Beirut.- En el gran despertar que se extiende inexorablemente por toda la región, la península del Sinaí se ha unido a la resistencia árabe e islámica para derrocar la seguridad impuesta por los Estados occidentales y sustituirla por gobiernos de mayor legitimidad popular.

Egipto y otros países de la región están contribuyendo a corregir la injusticia histórica cometida contra el pueblo palestino, de la misma manera que millones de personas de todo el mundo están empleando una variedad cada vez mayor de estrategias de resistencia en solidaridad con la causa central de la región, la liberación de Palestina, contra el desmoronado pero aún ultra-violento proyecto colonial sionista.

Históricamente, los más de 36.000 kilómetros cuadrados de la triangular península del Sinaí han sido una zona de resistencia contra una serie de ocupantes y déspotas desde que se unió a Egipto durante el sultanato mameluco (1260-1517), cuando el sultán otomano Selim el Severo ganó las batallas de Marj Dabiq y al Raydaniyya y anexionó Egipto al Imperio Otomano.

Tras el establecimiento en 1805 de la dinastía de Muhammad Ali sobre el resto de Egipto, la Puerta Otomana, se transfirió la administración de esta agitada península al gobierno egipcio, que se enfrentó a una creciente resistencia en el Sinaí.
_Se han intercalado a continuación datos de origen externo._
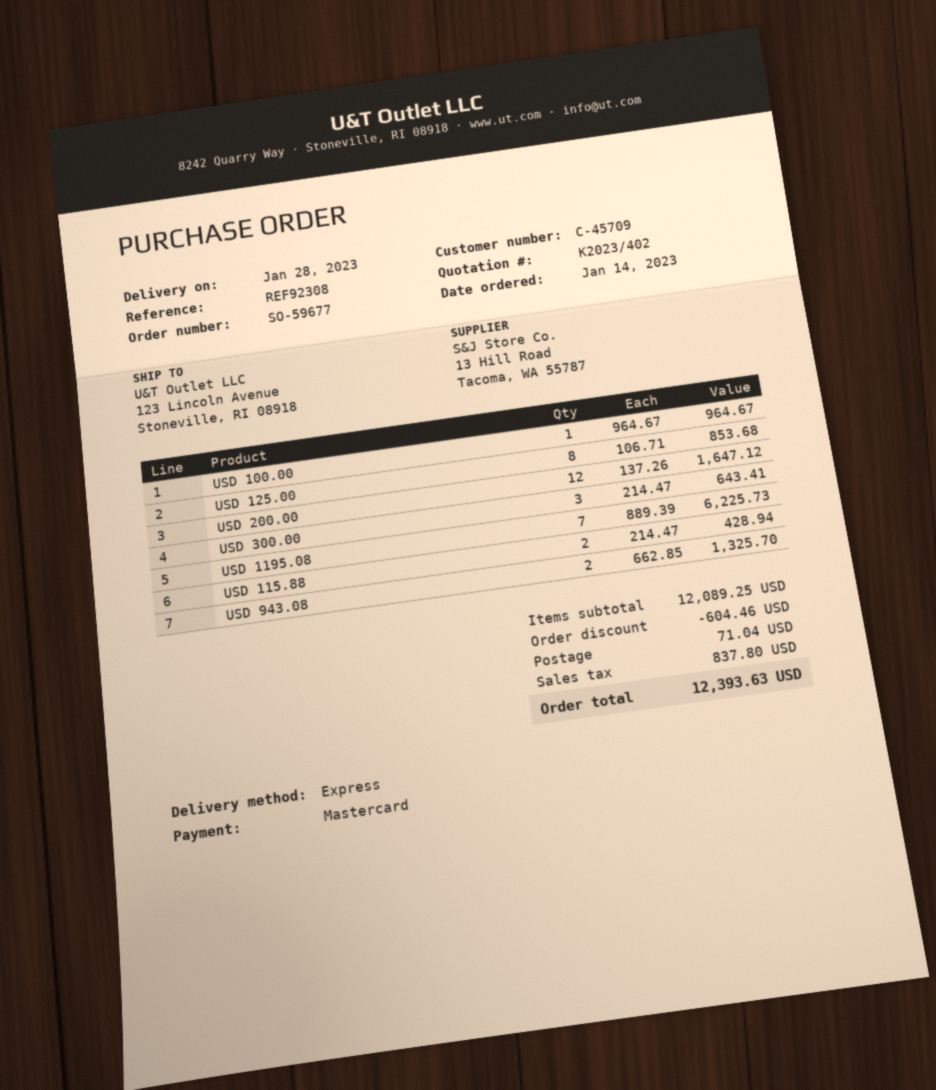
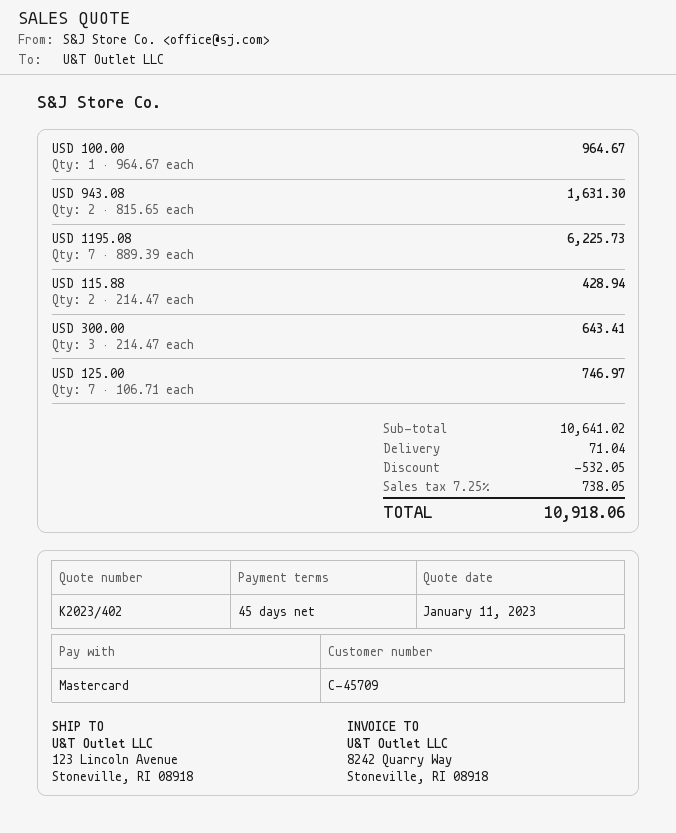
USD 125.00: 8 x 106.71 = 853.68 -> 7 x 106.71 = 746.97
USD 200.00: 12 x 137.26 = 1647.12 -> none
USD 943.08: 2 x 662.85 = 1325.70 -> 2 x 815.65 = 1631.30
subtotal: 12089.25 -> 10641.02
discount: 604.46 -> 532.05
tax: 837.80 -> 738.05
total: 12393.63 -> 10918.06

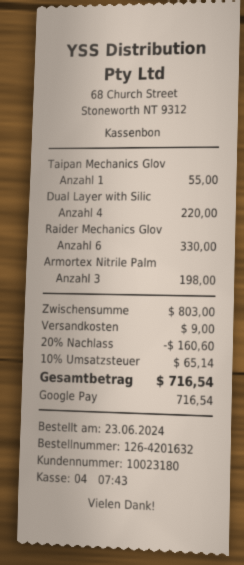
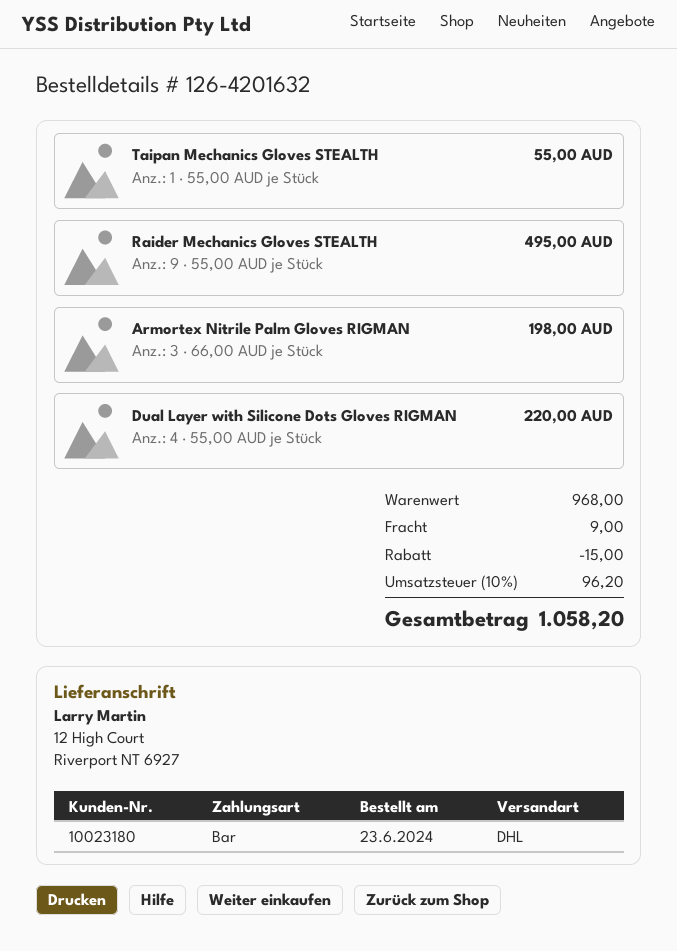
payment method: Google Pay -> cash
Raider Mechanics Glov: 6 for 330.00 -> 9 for 495.00
subtotal: 803.00 -> 968.00
discount: 160.60 -> 15.00
tax: 10% = 65.14 -> 10% = 96.20
total: 716.54 -> 1058.20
Los británicos ocuparon Egipto a partir de 1882 e impusieron una frontera trazando una línea casi recta desde Rafah, en el Mediterráneo, hasta Taba, en el golfo de Aqaba, que se ha mantenido como frontera oriental de Egipto. A comienzos de la guerra árabe-israelí en 1948, las fuerzas egipcias invadieron Palestina desde el Sinaí para apoyar la lucha de la resistencia contra el Estado impuesto por Israel.

La operación llevada a cabo la semana pasada en el Sinaí por «terroristas disfrazados de beduinos» contra los ocupantes de Palestina se saldó con la muerte de 16 guardias egipcios que protegían la frontera con Israel, así como de varios fedayines. Una vez más, son señales que la península del Sinaí ha recuperado su papel histórico de confrontar al colonialismo en la frontera de Egipto. El pueblo egipcio, aunque todavía no plenamente sus líderes, está regresando a su lucha histórica por la liberación de Palestina.
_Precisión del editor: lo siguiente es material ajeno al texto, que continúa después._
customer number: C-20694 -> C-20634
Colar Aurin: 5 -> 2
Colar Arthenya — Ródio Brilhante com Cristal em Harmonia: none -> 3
El gobierno del ex presidente egipcio Hosni Mubarak socavaría intencionadamente la relación entre los pueblos egipcio y palestino. Pero en los últimos 18 meses la mayor parte de la península del Sinaí se ha orientado más hacia la resistencia desmantelando comisarías de policía, realizando cortes repetidos en el gaseoducto que va a Israel y mediante las acciones de tribus beduinas y otros que han almacenado armas procedentes del mercado negro de Libia, Israel y otros lugares. La zona se está convirtiendo en una base importante de la resistencia con unos combatientes que dicen que rechazarán cualquier intento de EE.UU. e Israel de mantener el control.

No se ha encontrado ninguna prueba fehaciente que sustente las pretendidas versiones sobre los responsables de los ataques en el Sinaí y otros recientes contra instalaciones israelíes, que ya son más de 30 desde el inicio de la revolución de Tahrir el año pasado.
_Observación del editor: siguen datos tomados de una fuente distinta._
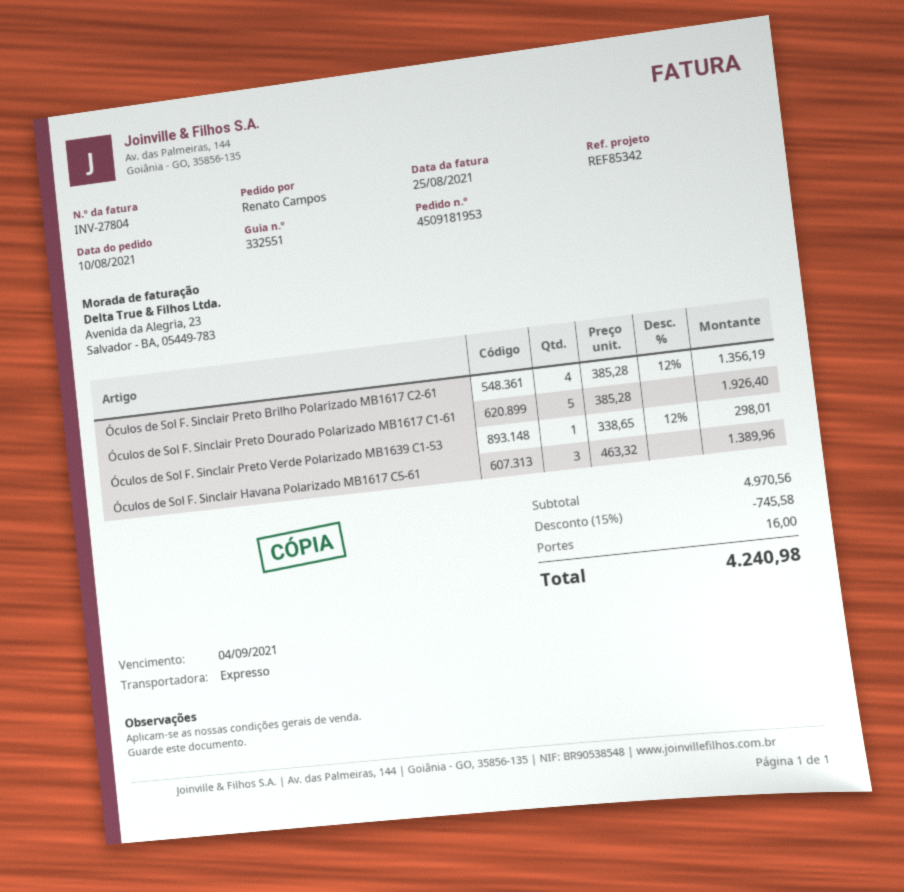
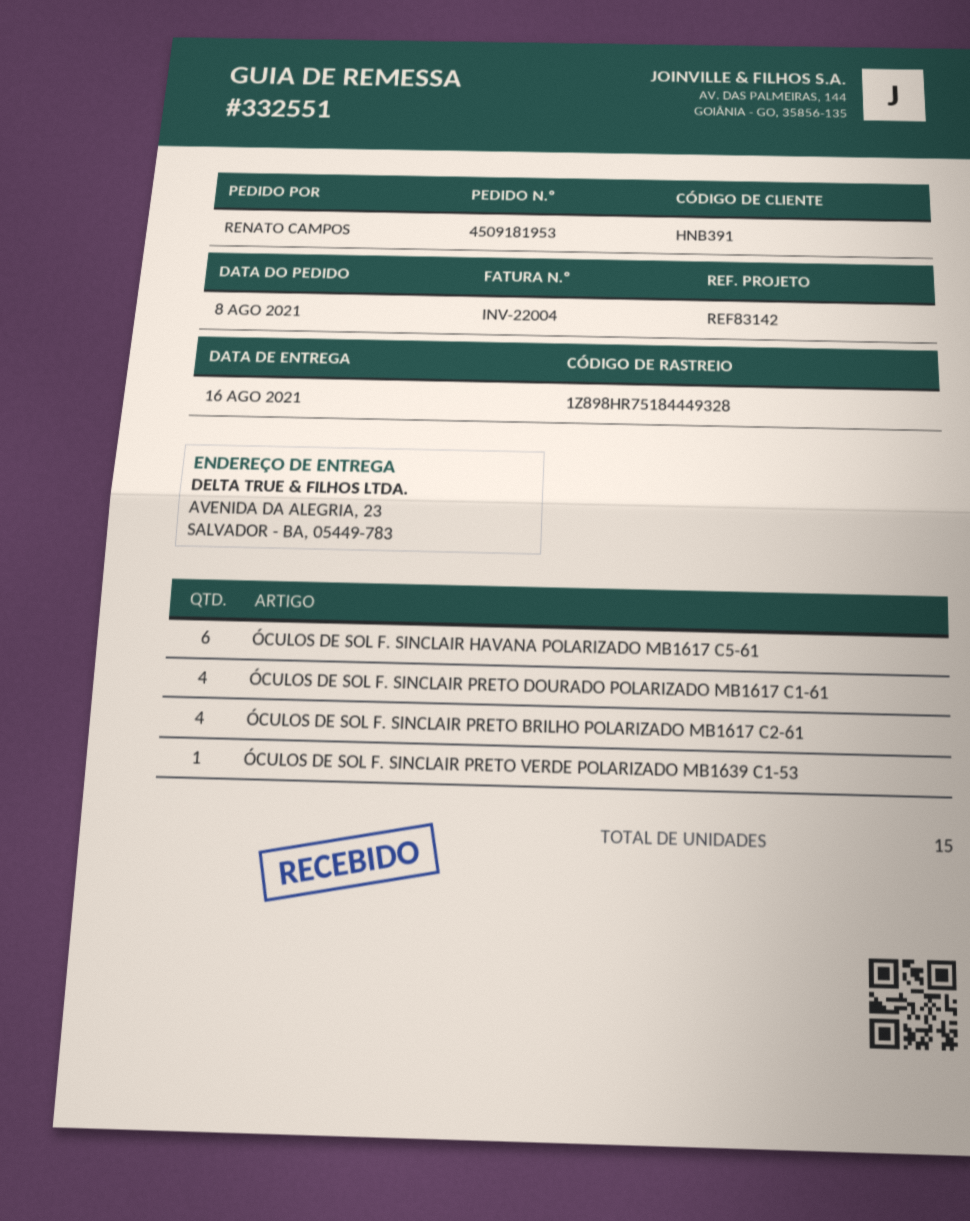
order date: 2021-08-10 -> 2021-08-08
invoice number: INV-27804 -> INV-22004
reference: REF85342 -> REF83142
Óculos de Sol F. Sinclair Preto Dourado Polarizado MB1617 C1-61: 5 -> 4
Óculos de Sol F. Sinclair Havana Polarizado MB1617 C5-61: 3 -> 6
Un portavoz del gobierno de Hamas ha afirmado que el ataque israelí del Sinaí era un «intento de alterar la seguridad egipcia y abrir una brecha entre los egipcios y los residentes de la Franja de Gaza». Zumar Tarek, un portavoz del grupo, afirmó que Israel estaba detrás de todos los recientes ataques terroristas contra los egipcios «porque quiere hacer cambios a lo largo de su frontera con Egipto». El día después del ataque, y confiando en sus propias fuentes de inteligencia, Hamas anunció que «este crimen puede ser atribuido al Mosad, que ha estado tratando de abortar la revolución desde sus inicios, y la prueba de ello es que dio instrucciones hace unos días a sus ciudadanos sionistas para que salieran inmediatamente del Sinaí».

Un norteamericano crítico con la influencia de Israel sobre el Congreso de los EE.UU., y que es adjunto a la presidencia de un Comité del Congreso, envió un correo electrónico donde decía que «estamos investigando lo que los líderes israelíes sabían sobre el ataque del Sinaí y cuándo se enteraron, pero no se ha determinado quién es el responsable de la operación».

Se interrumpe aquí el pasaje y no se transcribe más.